**Data supplied:**
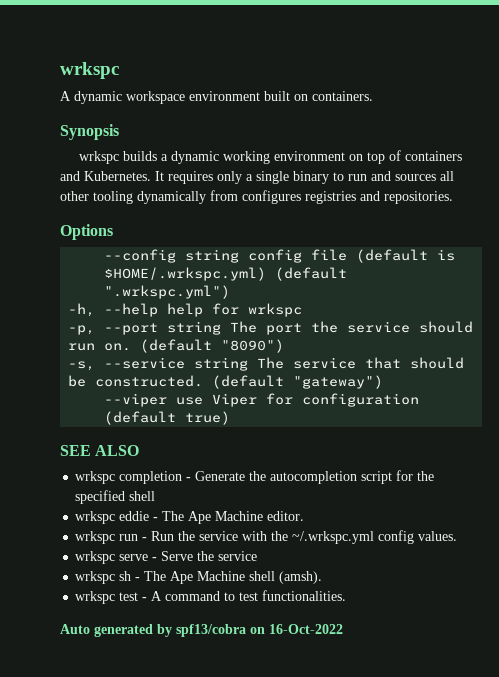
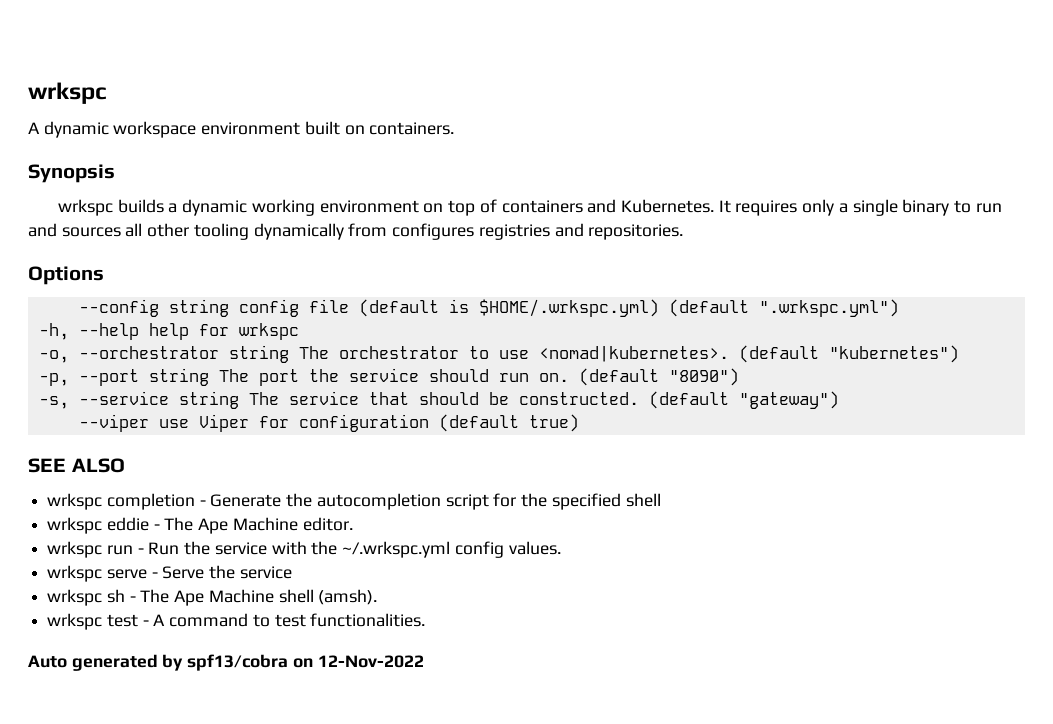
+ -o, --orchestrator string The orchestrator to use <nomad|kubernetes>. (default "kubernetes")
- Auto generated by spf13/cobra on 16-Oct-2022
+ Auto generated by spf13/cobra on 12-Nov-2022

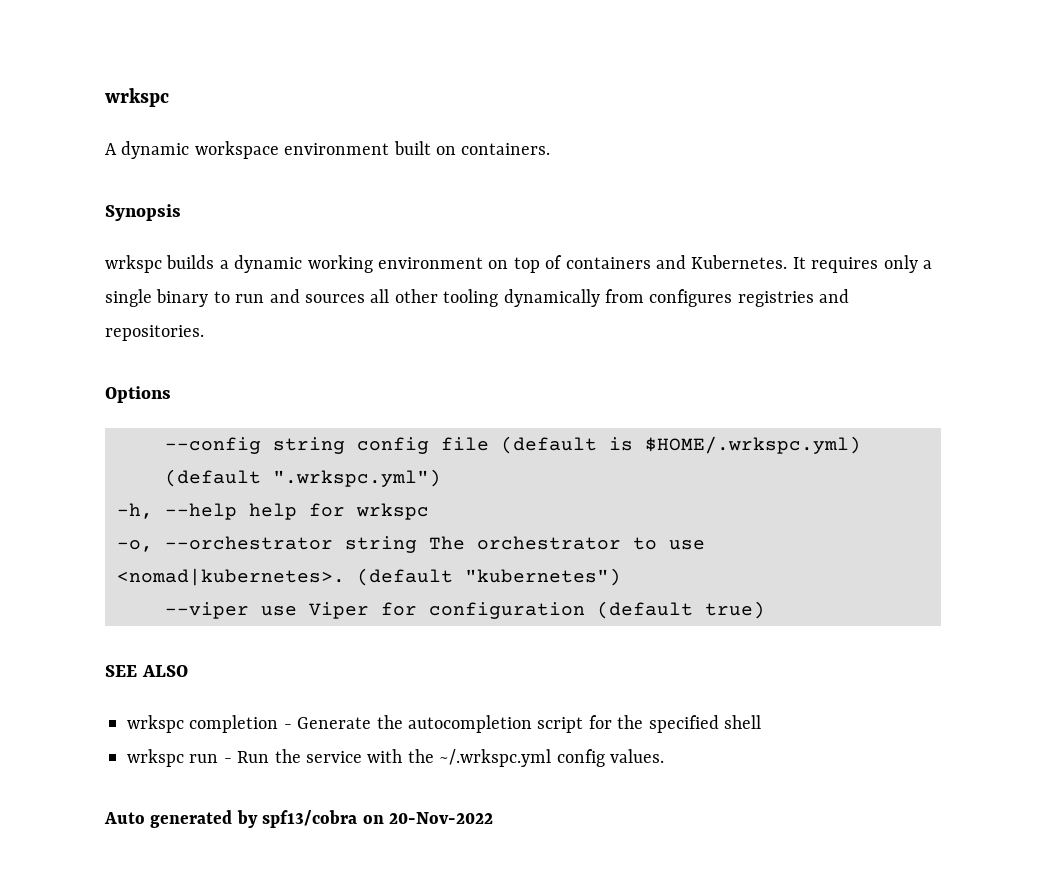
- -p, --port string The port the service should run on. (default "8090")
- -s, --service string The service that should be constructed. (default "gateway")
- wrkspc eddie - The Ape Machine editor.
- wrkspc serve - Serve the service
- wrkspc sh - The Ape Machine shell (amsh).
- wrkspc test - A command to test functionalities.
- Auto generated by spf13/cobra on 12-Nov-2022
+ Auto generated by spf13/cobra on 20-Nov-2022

**What is required:**
Without the pictures, retype the whole of the material above exactly.

**Completed exercise:**
+ -o, --orchestrator string The orchestrator to use <nomad|kubernetes>. (default "kubernetes")
- Auto generated by spf13/cobra on 16-Oct-2022
+ Auto generated by spf13/cobra on 12-Nov-2022

- -p, --port string The port the service should run on. (default "8090")
- -s, --service string The service that should be constructed. (default "gateway")
- wrkspc eddie - The Ape Machine editor.
- wrkspc serve - Serve the service
- wrkspc sh - The Ape Machine shell (amsh).
- wrkspc test - A command to test functionalities.
- Auto generated by spf13/cobra on 12-Nov-2022
+ Auto generated by spf13/cobra on 20-Nov-2022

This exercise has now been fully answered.